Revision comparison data
*** Block opens ***

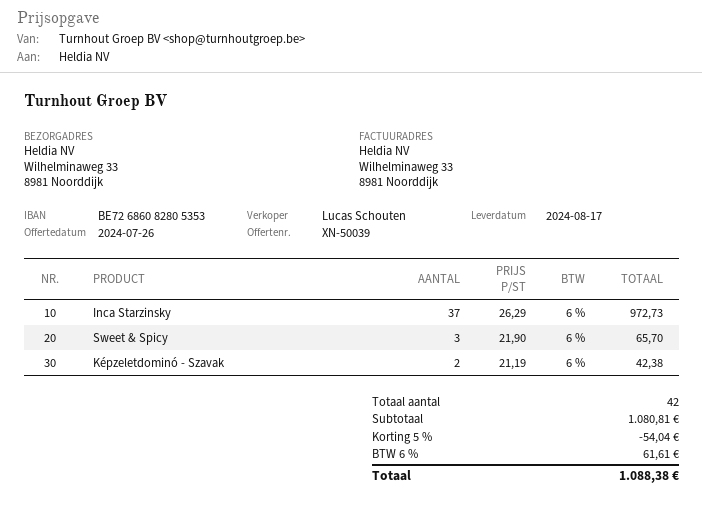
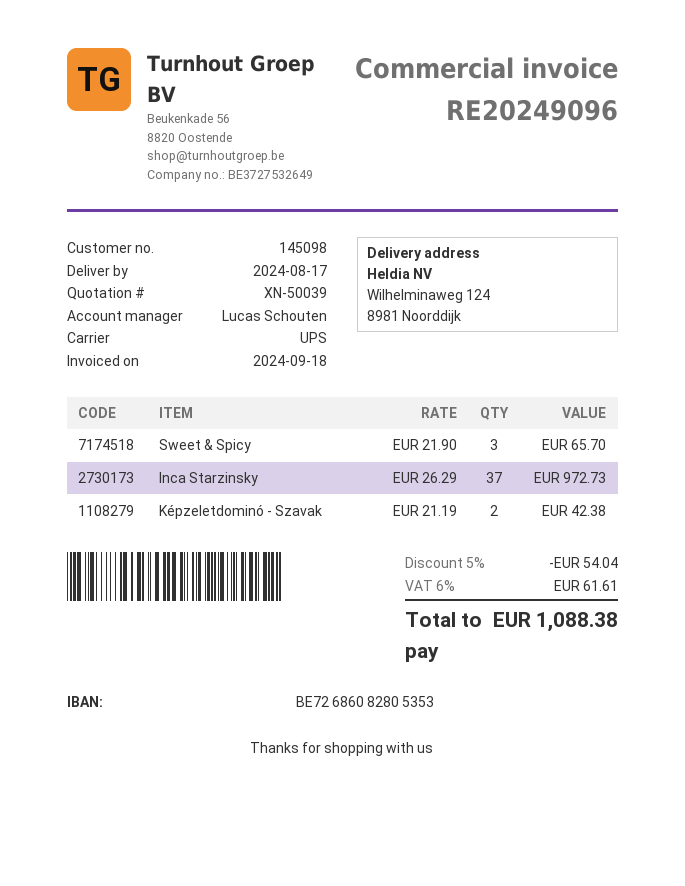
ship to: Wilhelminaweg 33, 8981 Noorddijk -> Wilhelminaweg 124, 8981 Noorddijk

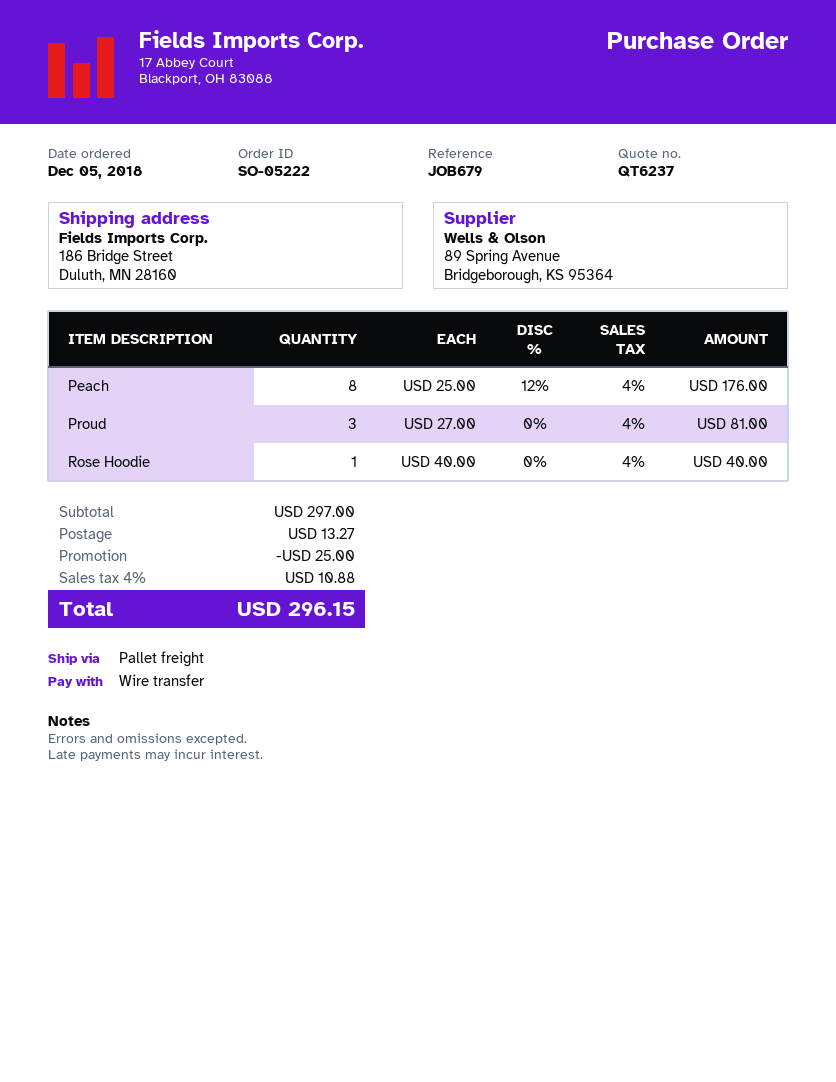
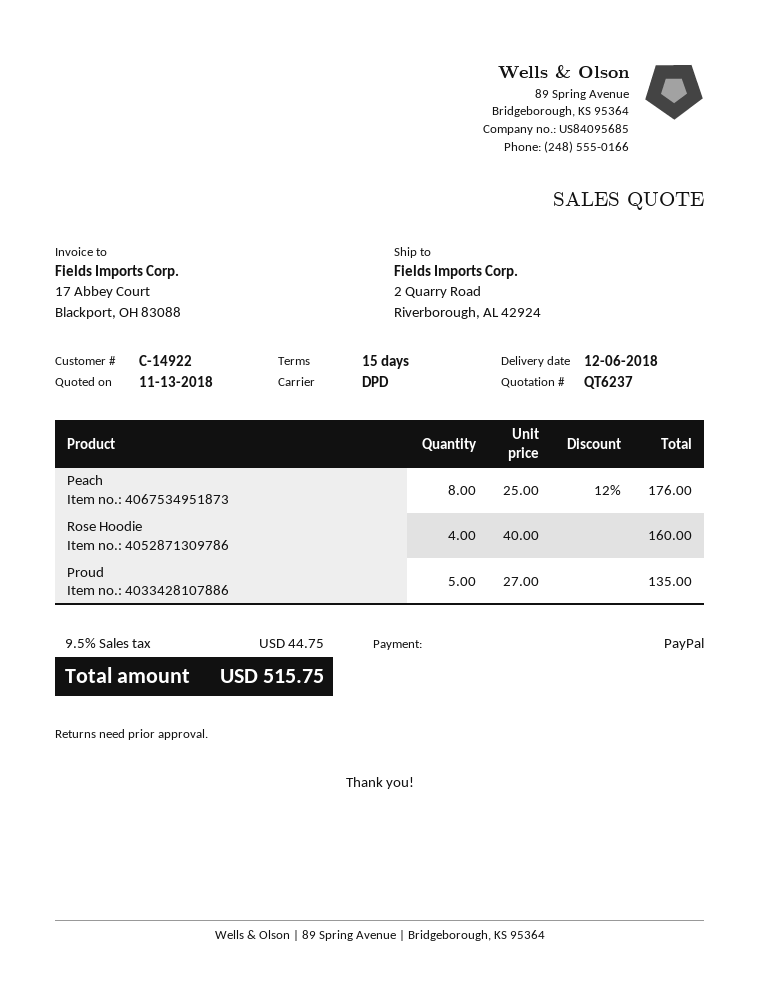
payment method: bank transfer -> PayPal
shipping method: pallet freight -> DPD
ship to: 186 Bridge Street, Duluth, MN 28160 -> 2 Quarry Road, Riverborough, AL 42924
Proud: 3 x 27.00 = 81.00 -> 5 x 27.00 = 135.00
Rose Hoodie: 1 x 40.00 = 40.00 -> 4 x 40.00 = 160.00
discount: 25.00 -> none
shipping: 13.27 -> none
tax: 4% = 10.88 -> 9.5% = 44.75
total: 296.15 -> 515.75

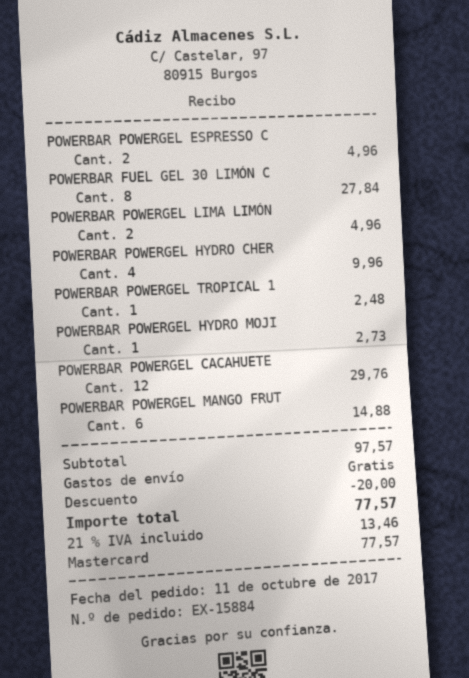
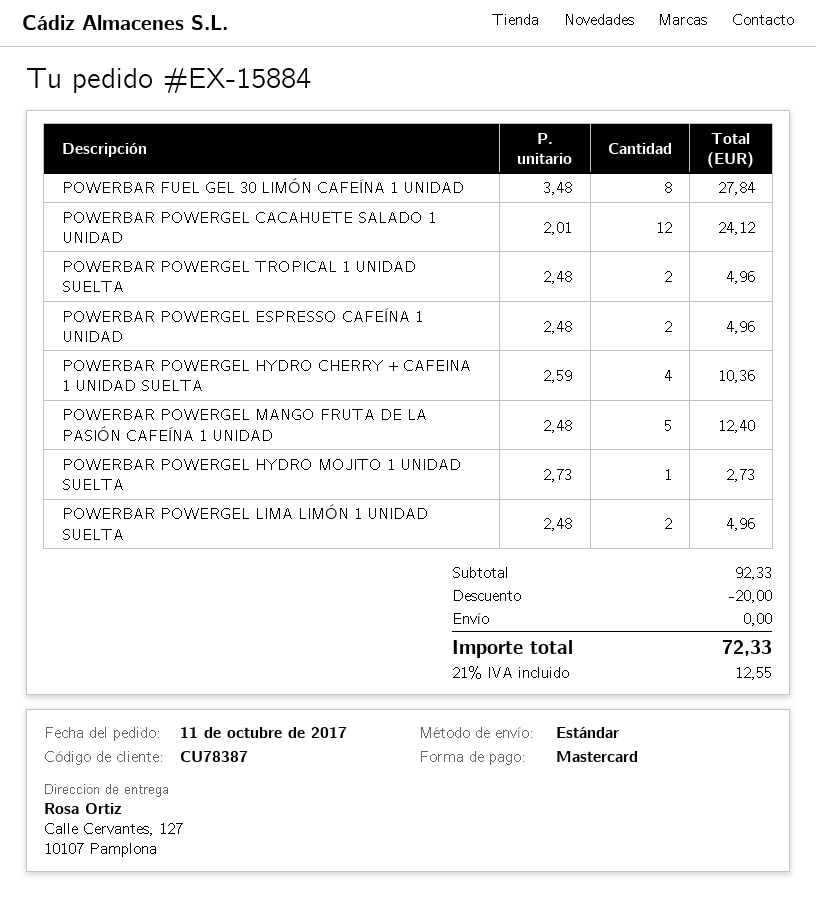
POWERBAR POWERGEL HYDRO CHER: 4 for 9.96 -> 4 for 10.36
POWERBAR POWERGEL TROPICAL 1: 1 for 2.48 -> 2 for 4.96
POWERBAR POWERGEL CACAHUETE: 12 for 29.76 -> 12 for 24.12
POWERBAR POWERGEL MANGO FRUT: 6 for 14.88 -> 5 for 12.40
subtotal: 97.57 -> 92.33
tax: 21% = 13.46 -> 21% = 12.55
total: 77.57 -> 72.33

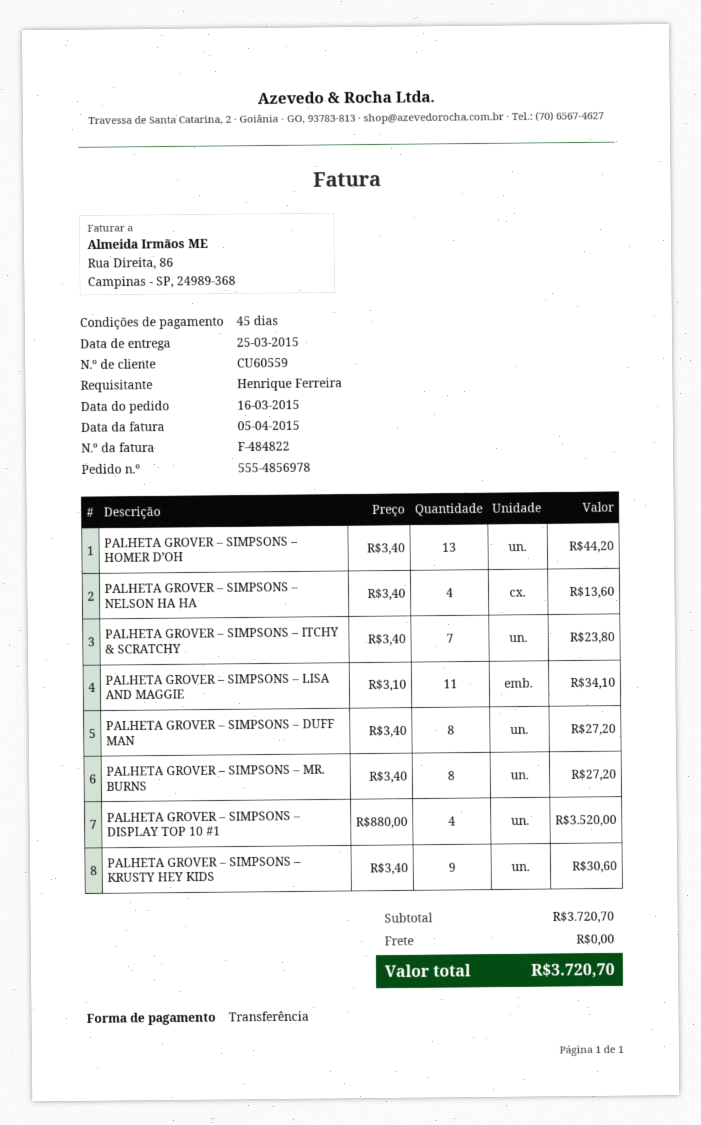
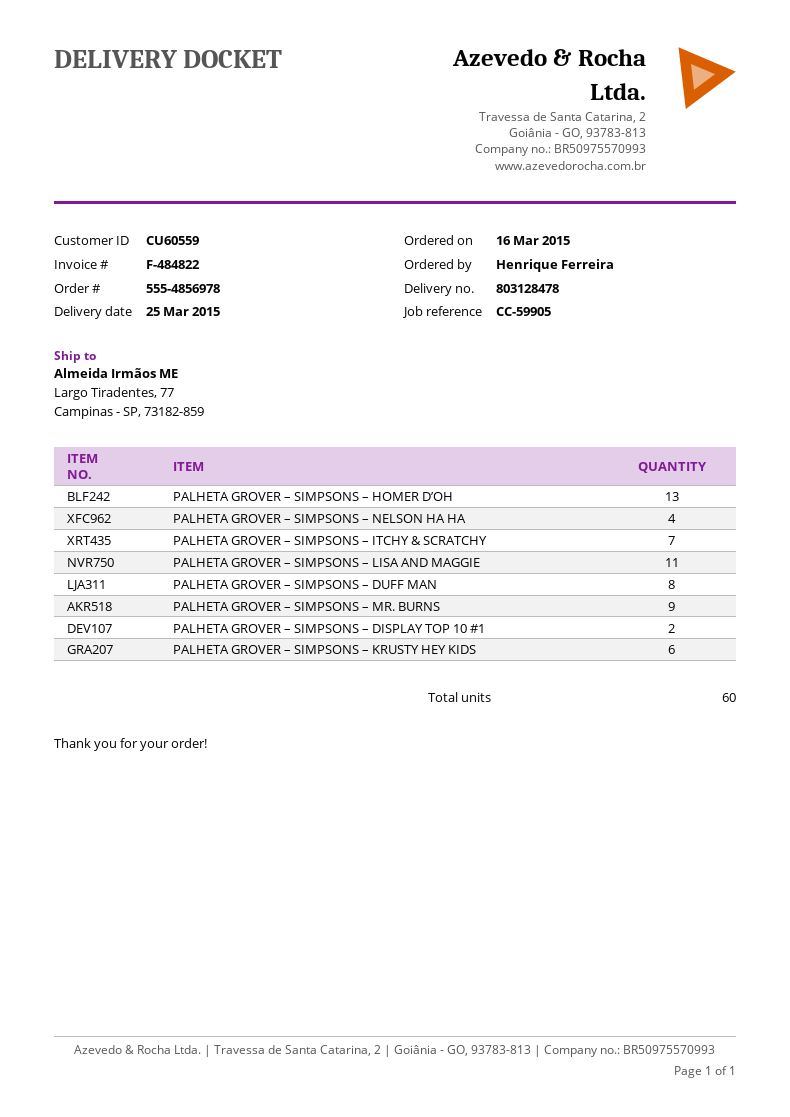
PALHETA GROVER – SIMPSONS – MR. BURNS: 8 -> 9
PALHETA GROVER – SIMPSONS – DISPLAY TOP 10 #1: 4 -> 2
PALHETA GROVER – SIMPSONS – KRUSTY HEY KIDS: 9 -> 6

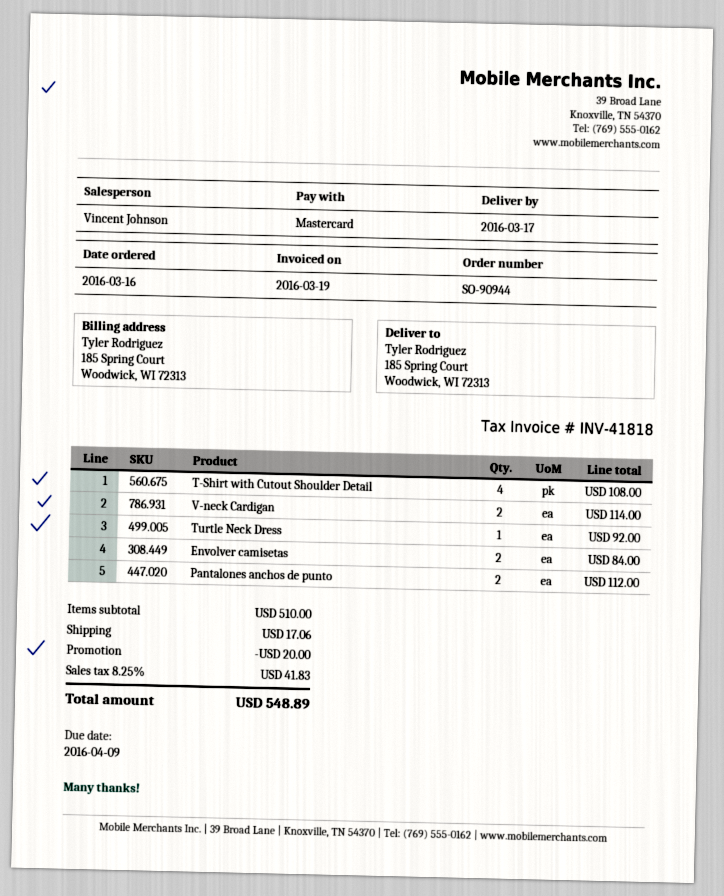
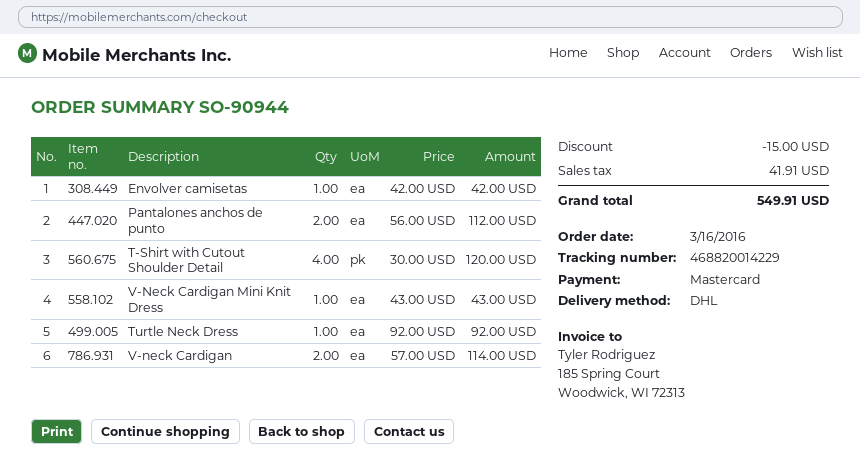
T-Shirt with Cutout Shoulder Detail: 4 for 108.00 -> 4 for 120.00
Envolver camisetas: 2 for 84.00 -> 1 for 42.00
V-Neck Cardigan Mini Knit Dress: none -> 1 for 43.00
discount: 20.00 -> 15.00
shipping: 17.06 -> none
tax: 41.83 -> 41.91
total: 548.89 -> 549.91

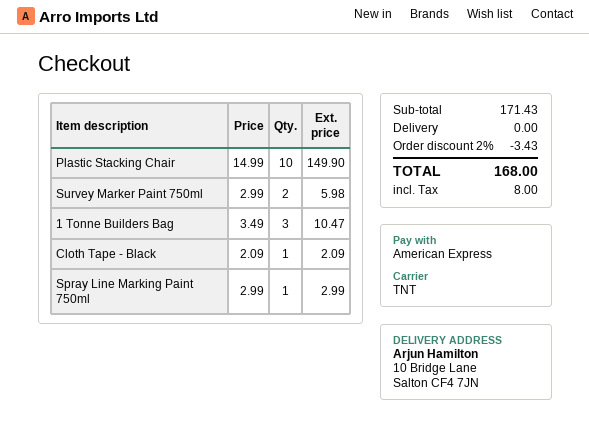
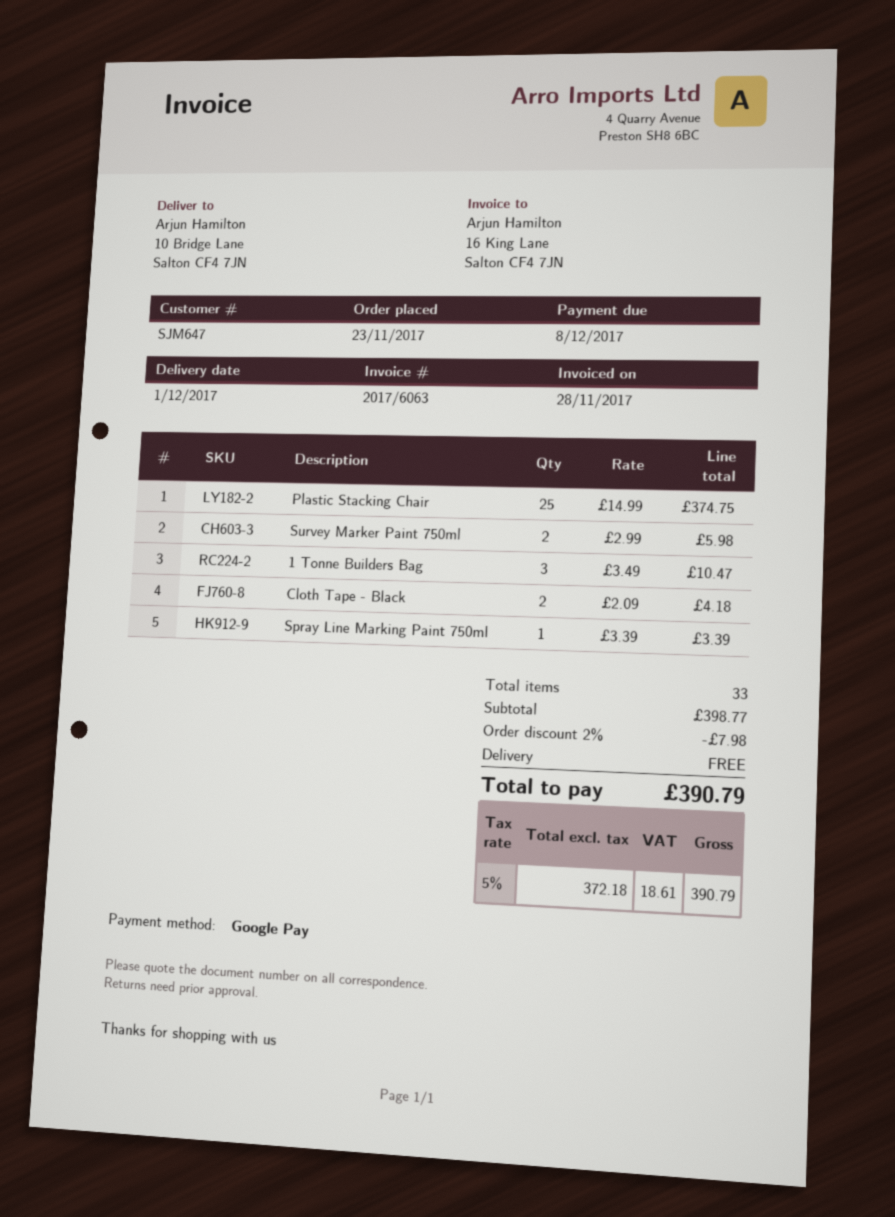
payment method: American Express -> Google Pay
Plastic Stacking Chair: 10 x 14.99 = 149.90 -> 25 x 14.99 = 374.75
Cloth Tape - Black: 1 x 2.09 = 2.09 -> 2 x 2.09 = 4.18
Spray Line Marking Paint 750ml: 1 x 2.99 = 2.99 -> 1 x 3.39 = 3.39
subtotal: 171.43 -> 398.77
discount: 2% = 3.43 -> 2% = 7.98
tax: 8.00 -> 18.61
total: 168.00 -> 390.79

*** Block closes ***

#### WHAT TO WORK ON:
Within the entries above, the lines from the one containing "POWERBAR POWERGEL TROPICAL" through the one containing "Cloth Tape - Black: 1" are to be transcribed exactly, ends included, pictures excluded.

#### ANSWER TO THE EXERCISE:
POWERBAR POWERGEL TROPICAL 1: 1 for 2.48 -> 2 for 4.96
POWERBAR POWERGEL CACAHUETE: 12 for 29.76 -> 12 for 24.12
POWERBAR POWERGEL MANGO FRUT: 6 for 14.88 -> 5 for 12.40
subtotal: 97.57 -> 92.33
tax: 21% = 13.46 -> 21% = 12.55
total: 77.57 -> 72.33

PALHETA GROVER – SIMPSONS – MR. BURNS: 8 -> 9
PALHETA GROVER – SIMPSONS – DISPLAY TOP 10 #1: 4 -> 2
PALHETA GROVER – SIMPSONS – KRUSTY HEY KIDS: 9 -> 6

T-Shirt with Cutout Shoulder Detail: 4 for 108.00 -> 4 for 120.00
Envolver camisetas: 2 for 84.00 -> 1 for 42.00
V-Neck Cardigan Mini Knit Dress: none -> 1 for 43.00
discount: 20.00 -> 15.00
shipping: 17.06 -> none
tax: 41.83 -> 41.91
total: 548.89 -> 549.91

payment method: American Express -> Google Pay
Plastic Stacking Chair: 10 x 14.99 = 149.90 -> 25 x 14.99 = 374.75
Cloth Tape - Black: 1 x 2.09 = 2.09 -> 2 x 2.09 = 4.18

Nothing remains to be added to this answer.